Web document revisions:
-*-
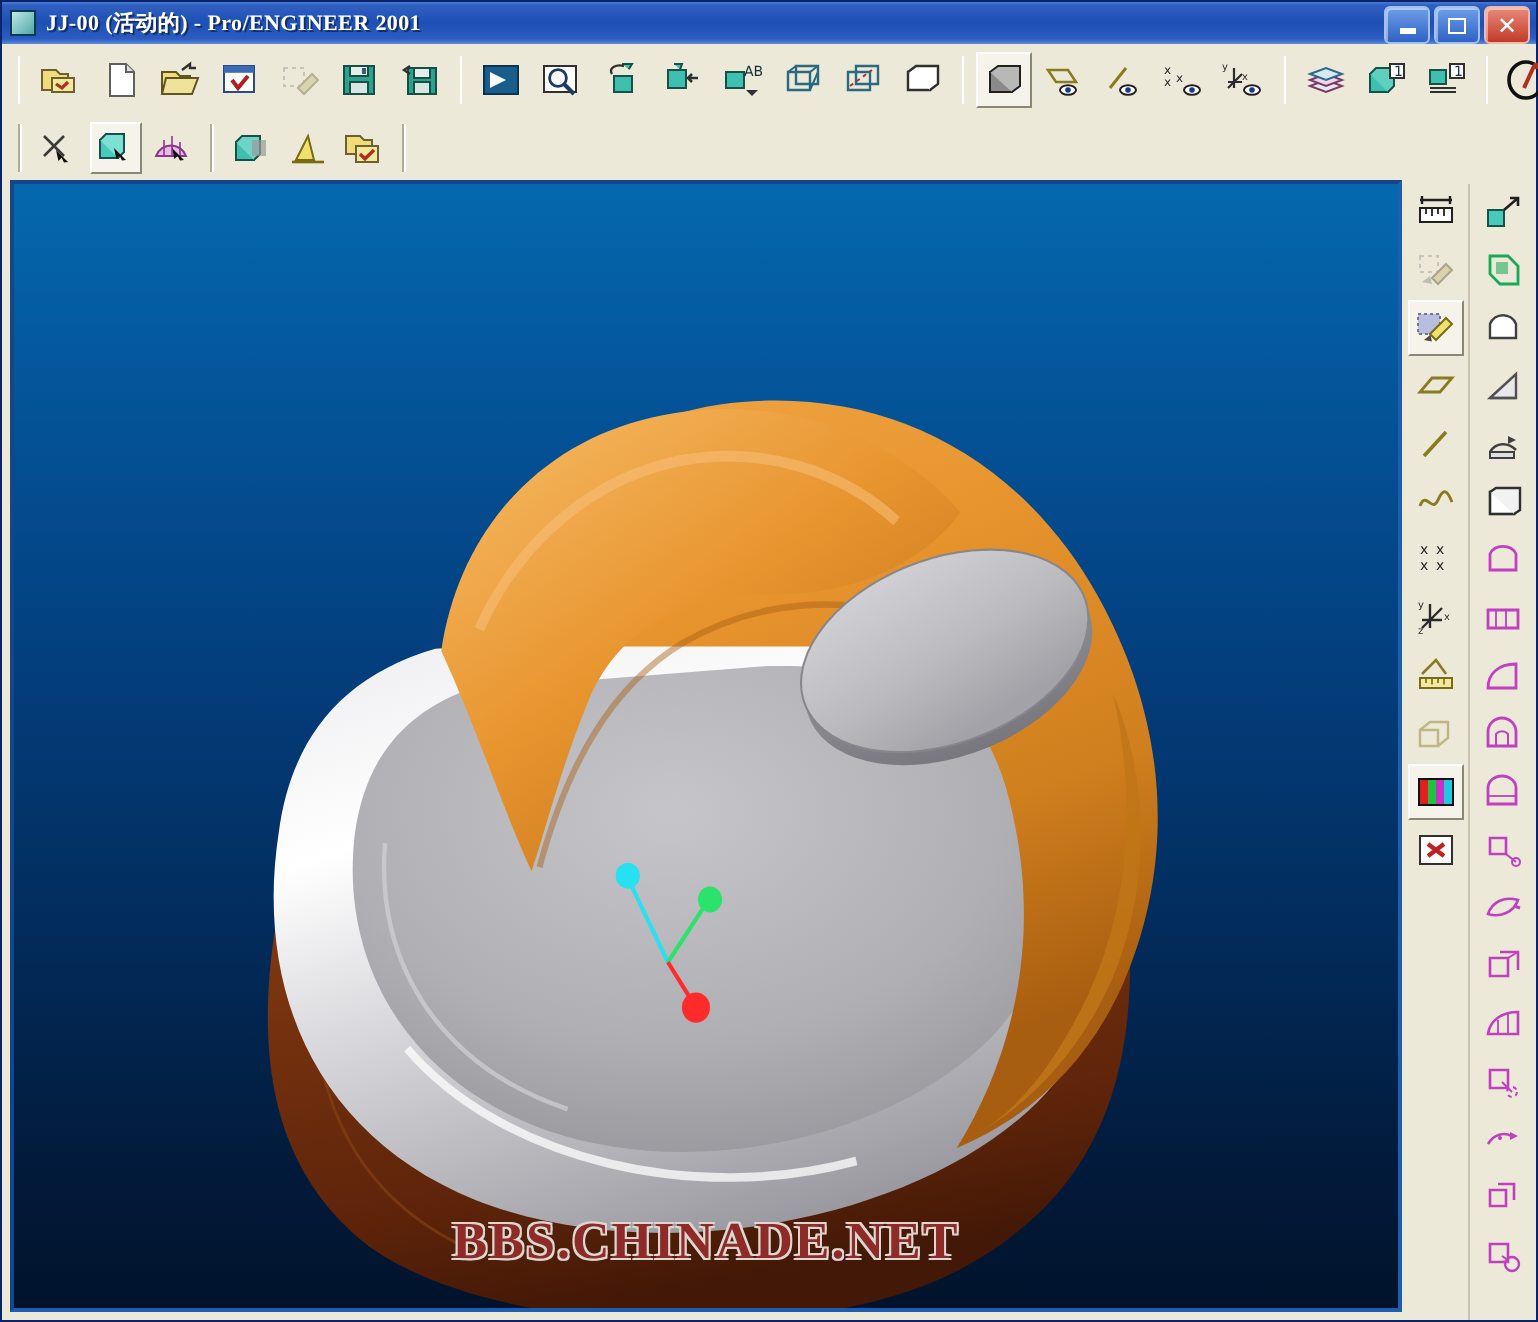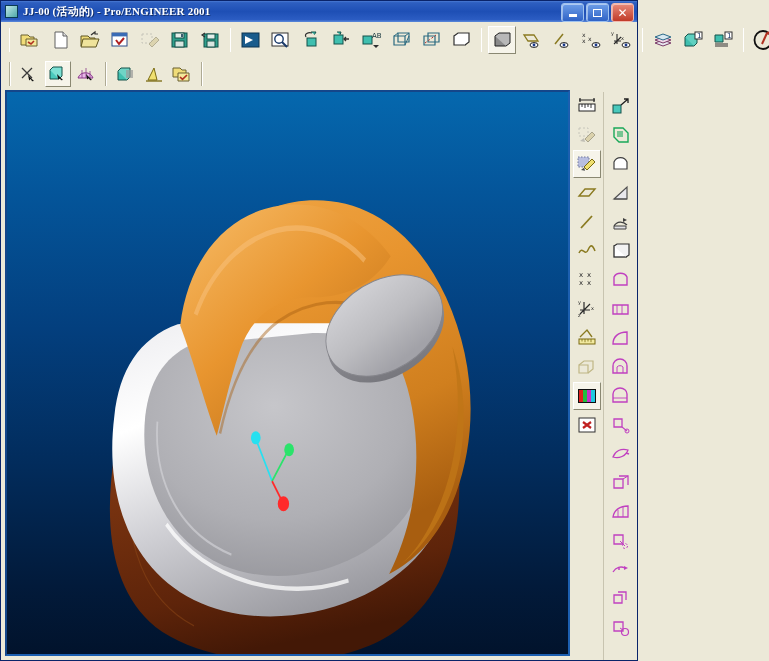"JJ-00 (活动的) - Pro/ENGINEER 2001" #app { width: 638px -> 769px }
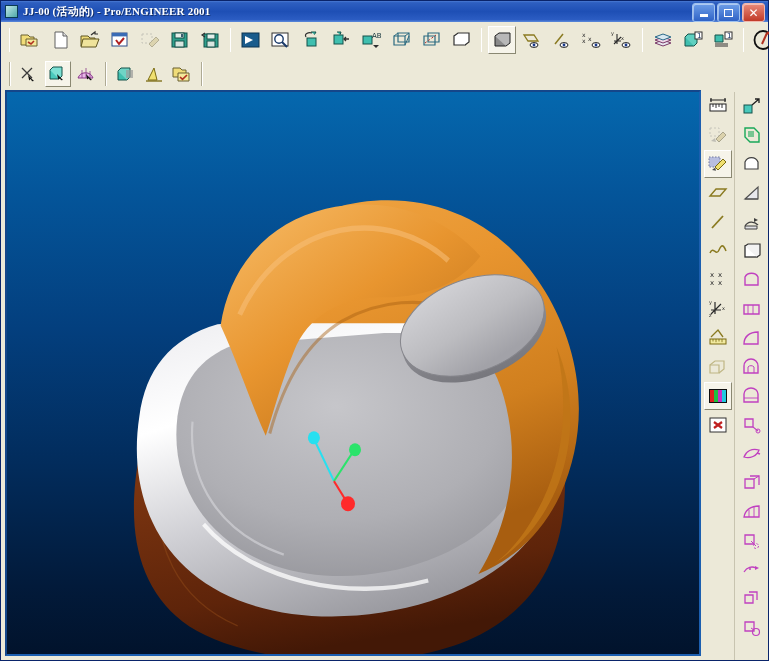"BBS.CHINADE.NET" div.watermark { html: none -> <div>BBS.CHINADE.NET</div> }
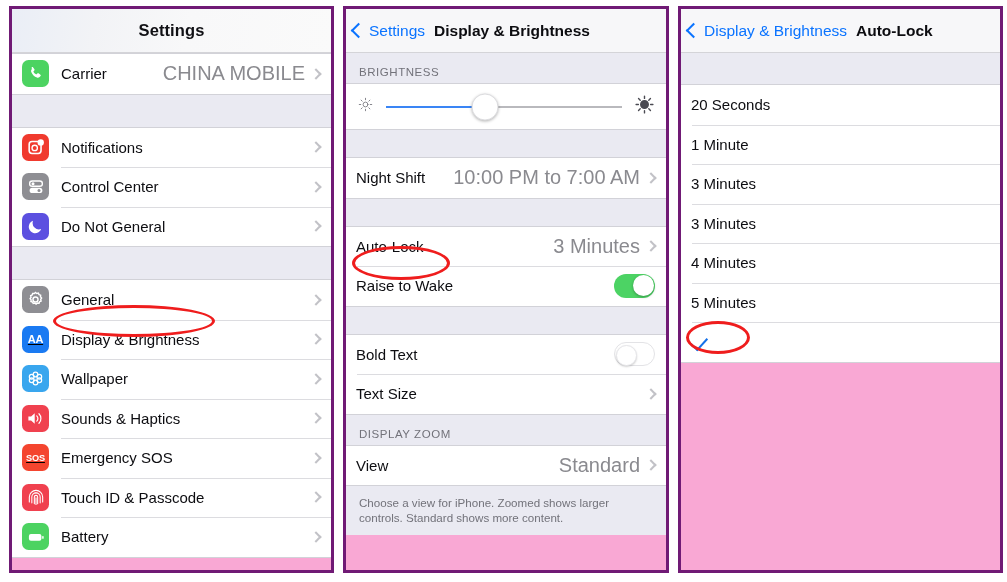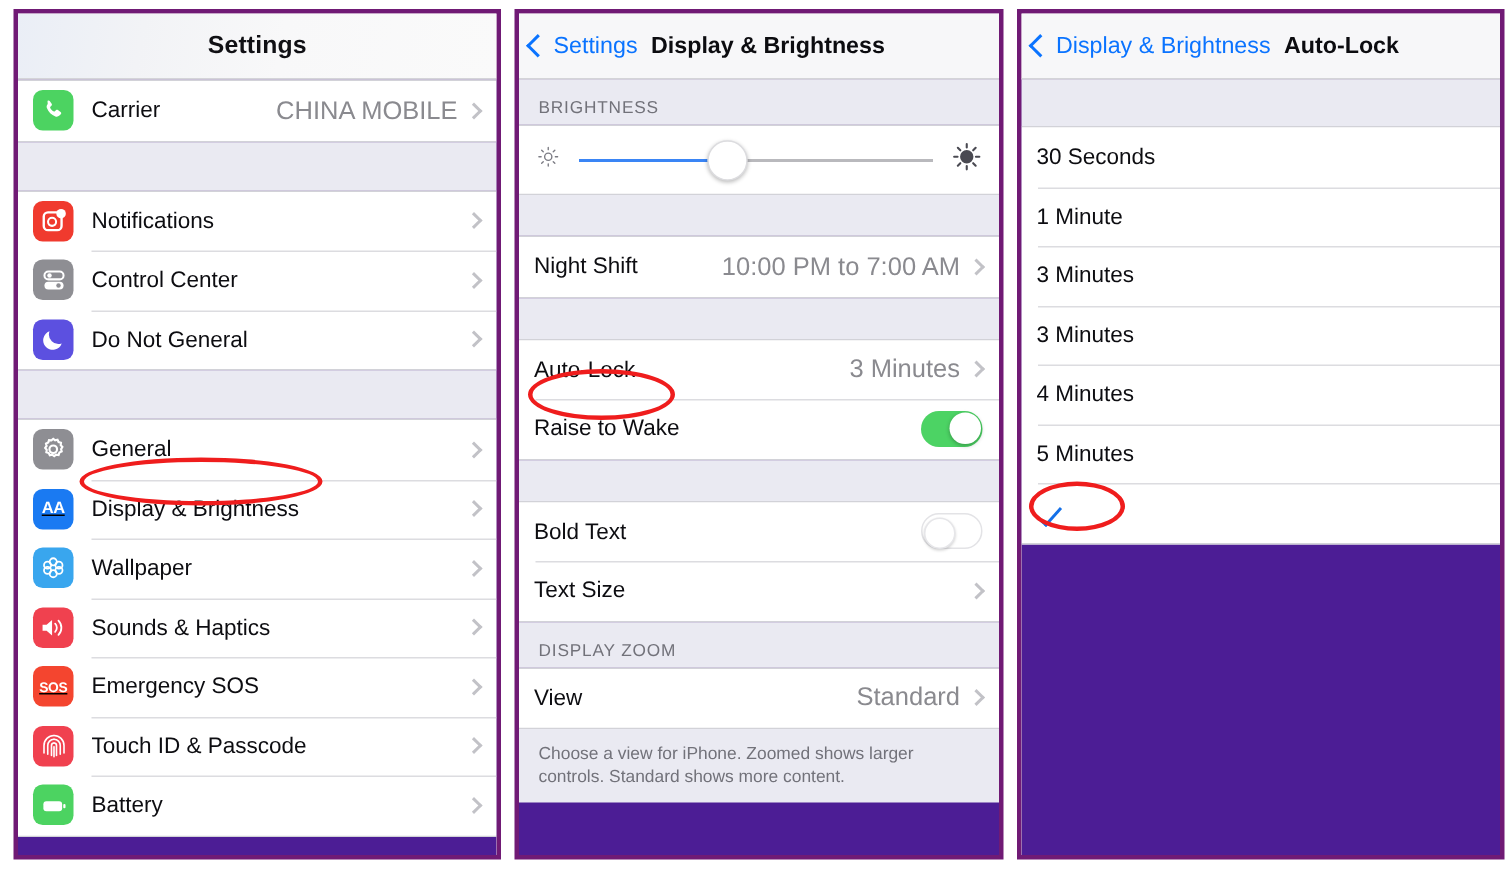"Carrier" .scroll { background: #4c1d95 -> #f9a8d4 }
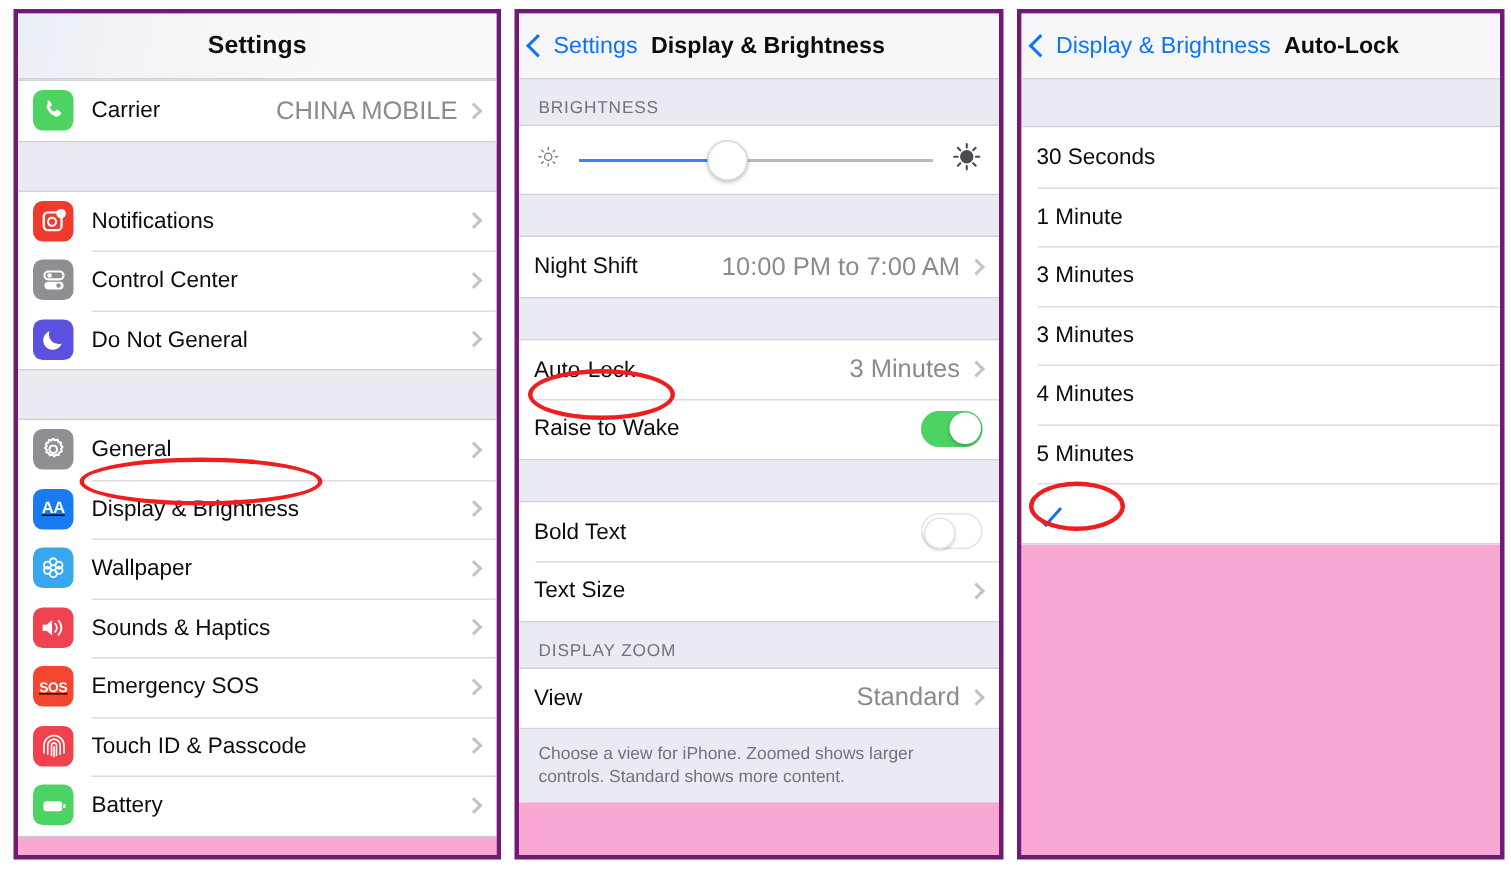"CHINA MOBILE" .row-value { font-size: 17px -> 20px }
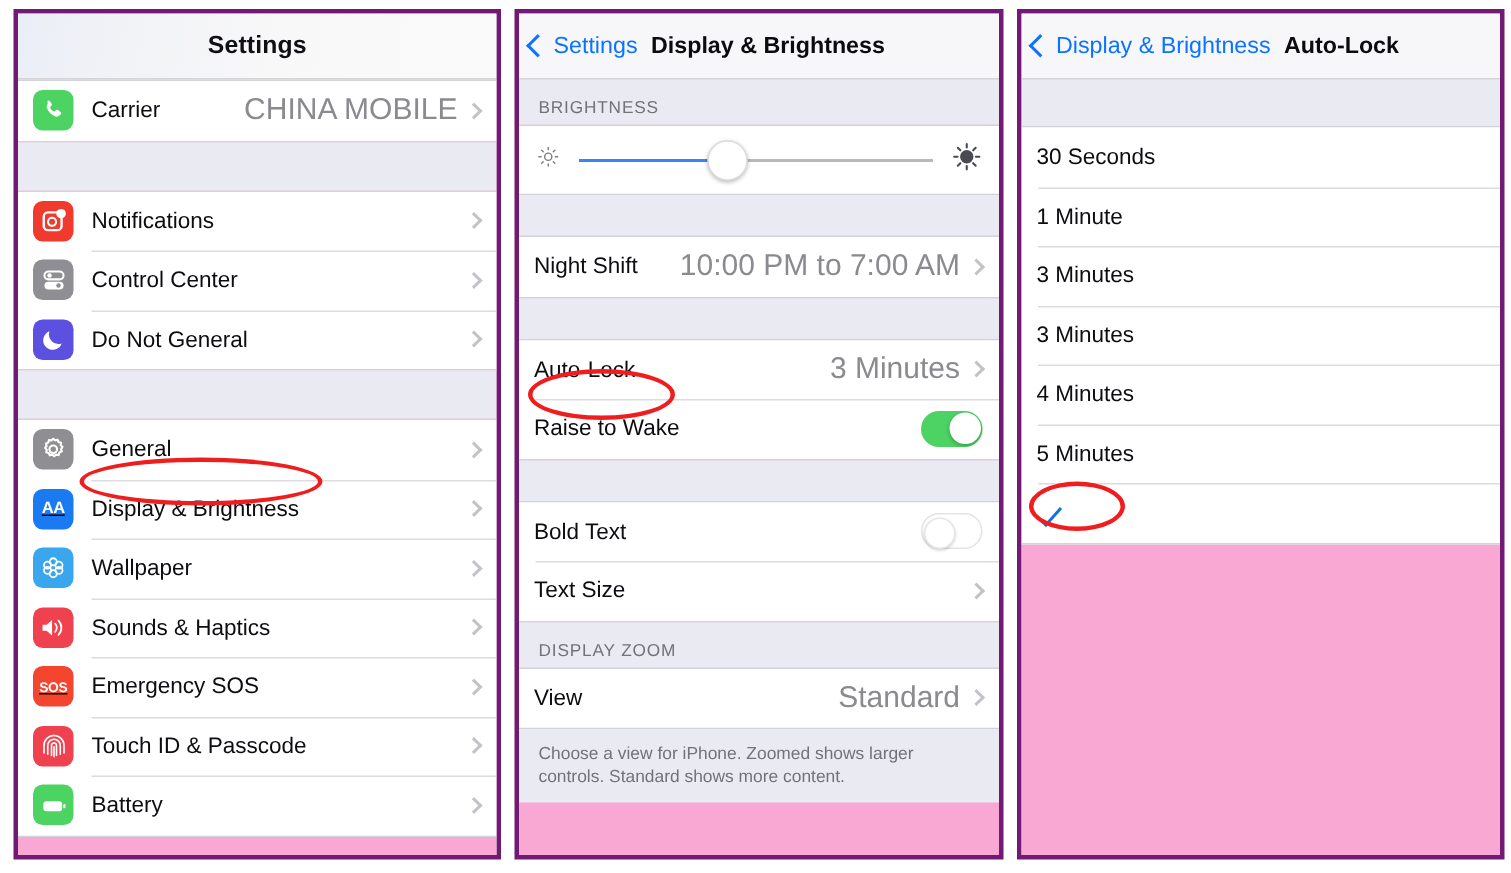"30 Seconds" span.row-label { text: 30 -> 20 }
-*-
### What is expected
Only the text of the records is to be reproduced exactly; skip the pictures.

### Answer to the problem
"JJ-00 (活动的) - Pro/ENGINEER 2001" #app { width: 638px -> 769px }
"BBS.CHINADE.NET" div.watermark { html: none -> <div>BBS.CHINADE.NET</div> }
"Carrier" .scroll { background: #4c1d95 -> #f9a8d4 }
"CHINA MOBILE" .row-value { font-size: 17px -> 20px }
"30 Seconds" span.row-label { text: 30 -> 20 }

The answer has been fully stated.